Bibia Pavard, lauréate junior de l’Institut universitaire de France
L’Institut universitaire de France (IUF) est un organisme public ayant pour mission de soutenir la recherche publique française. Il accompagne activement le développement et le déploiement de la recherche scientifique en France, en sélectionnant chaque année un certain nombre de lauréats dans deux catégories, junior et senior, en fonction de l’ancienneté, de la carrière et du projet scientifique du candidat. Les enseignants-chercheurs nommés à l’IUF continuent à exercer leur activité dans leur établissement d'appartenance, mais ils sont déchargés des deux tiers de leur service d'enseignement, afin de pouvoir consacrer un temps de travail significatif au projet de recherche pour lequel ils ont été sélectionnés.
Bibia PAVARD, chercheuse au Centre d'analyse et de recherche interdisciplinaires sur les médias (Carism), fait donc partie des bénéficiaires de ce dispositif pluriannuel de l’IUF afin de mener à bien un projet de recherche novateur et original. Celui-ci s’intéresse à la manière dont les changements politiques et culturels adviennent dans les sociétés contemporaines, et en particulier, au rôle des individus dans les changements globaux. Pour ce faire, et dans la continuité de ses travaux de recherche, elle utilisera comme point d’entrée les modifications fondamentales intervenues, dans les années 1970-1980, dans le champ des techniques médicales utilisées lors des interruptions de grossesses, qui ont constitué un jalon important des évolutions traduites dans la loi et dans les pratiques médicales intervenues dans la foulée. Les discours contemporains utilisent la notion de « révolution », terme que l’on peut prendre dans son sens politique ou technique, qui constitue le point de départ de sa réflexion. D’un côté, l’on constate l’émergence d’un nouveau dispositif médical qui circule de l’Europe de l’Est aux États-Unis puis à l’Europe occidentale et l’Asie et qui constitue une avancée en termes de suivi et de médicalisation des patientes. De l’autre, derrière cette circulation, deux projets politiques opposés, l’un féministe et l’autre socio-économique de contrôle de la population mondiale, convergent pour soutenir cette nouvelle technique médicale. Il s’agit là d’un paradoxe intéressant : tout changement social est le résultat de configurations complexes et de projets divergents qui peuvent porter des outils similaires.

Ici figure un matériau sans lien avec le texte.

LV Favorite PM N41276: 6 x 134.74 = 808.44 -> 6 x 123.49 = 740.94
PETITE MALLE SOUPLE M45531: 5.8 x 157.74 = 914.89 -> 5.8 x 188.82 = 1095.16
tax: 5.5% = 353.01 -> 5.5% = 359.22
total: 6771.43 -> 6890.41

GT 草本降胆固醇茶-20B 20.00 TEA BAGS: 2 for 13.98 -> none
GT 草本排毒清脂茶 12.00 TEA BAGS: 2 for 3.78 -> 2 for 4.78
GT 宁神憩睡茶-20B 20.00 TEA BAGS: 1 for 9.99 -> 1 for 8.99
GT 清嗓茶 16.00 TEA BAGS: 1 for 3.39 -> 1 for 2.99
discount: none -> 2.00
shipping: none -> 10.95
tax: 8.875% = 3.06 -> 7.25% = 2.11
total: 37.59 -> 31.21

Interrogée sur les conseils qu’elle pourrait donner à des collègues intéressés par une candidature à l’IUF, Bibia PAVARD souligne que son projet est le fruit d’une longue réflexion, qui lui a permis d’échanger avec de nombreux collègues. C’est cette émulation et cette collectivité qui lui ont permis de faire mûrir ce projet de recherche et de formaliser toute une série d’idées sur ce sujet. Répondre à un appel à projet, quel qu’il soit, nécessite en effet de ne pas sous-estimer ses dimensions techniques et pragmatiques de calendrier, de projets, de faisabilité. La question de la traduction en anglais de la candidature nécessite également une anticipation.

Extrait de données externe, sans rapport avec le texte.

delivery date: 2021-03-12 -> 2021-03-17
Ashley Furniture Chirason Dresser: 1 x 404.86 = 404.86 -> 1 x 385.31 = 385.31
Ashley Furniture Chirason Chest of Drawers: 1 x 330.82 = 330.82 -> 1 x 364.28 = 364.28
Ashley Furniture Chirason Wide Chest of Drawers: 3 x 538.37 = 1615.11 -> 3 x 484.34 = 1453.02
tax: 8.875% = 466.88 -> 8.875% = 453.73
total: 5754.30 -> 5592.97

L’un des aspects ardus du montage du dossier a résidé dans l’un des items obligatoires : celui qui interroge sur l’ouverture possible vers un projet d’innovation pédagogique et de diffusion orientée vers la société. En effet, la problématique de la valorisation de la recherche et de son impact sur la société, qui s’inscrit dans les préoccupations des chercheurs, est ici reconnue comme un dispositif à part entière. Bibia PAVARD a ainsi proposé un projet original de production d’un opéra centré sur Harvey Karman, figure clef de son projet de recherche. Dans la continuité de son projet tourné vers le monde anglo-saxon, elle collaborera avec un jeune compositeur new-yorkais, Simon HANES, afin de produire une œuvre originale au croisement de la recherche historique et artistique. La création de cet opéra permettra à Bibia PAVARD de se confronter à la question de l’exploration de la mise en fiction d’une histoire qui est en elle-même déjà très romanesque, mais aussi, plus généralement, à la question épistémologique de savoir ce que la fiction peut apporter à la compréhension du temps historique et à la diffusion des connaissances académiques.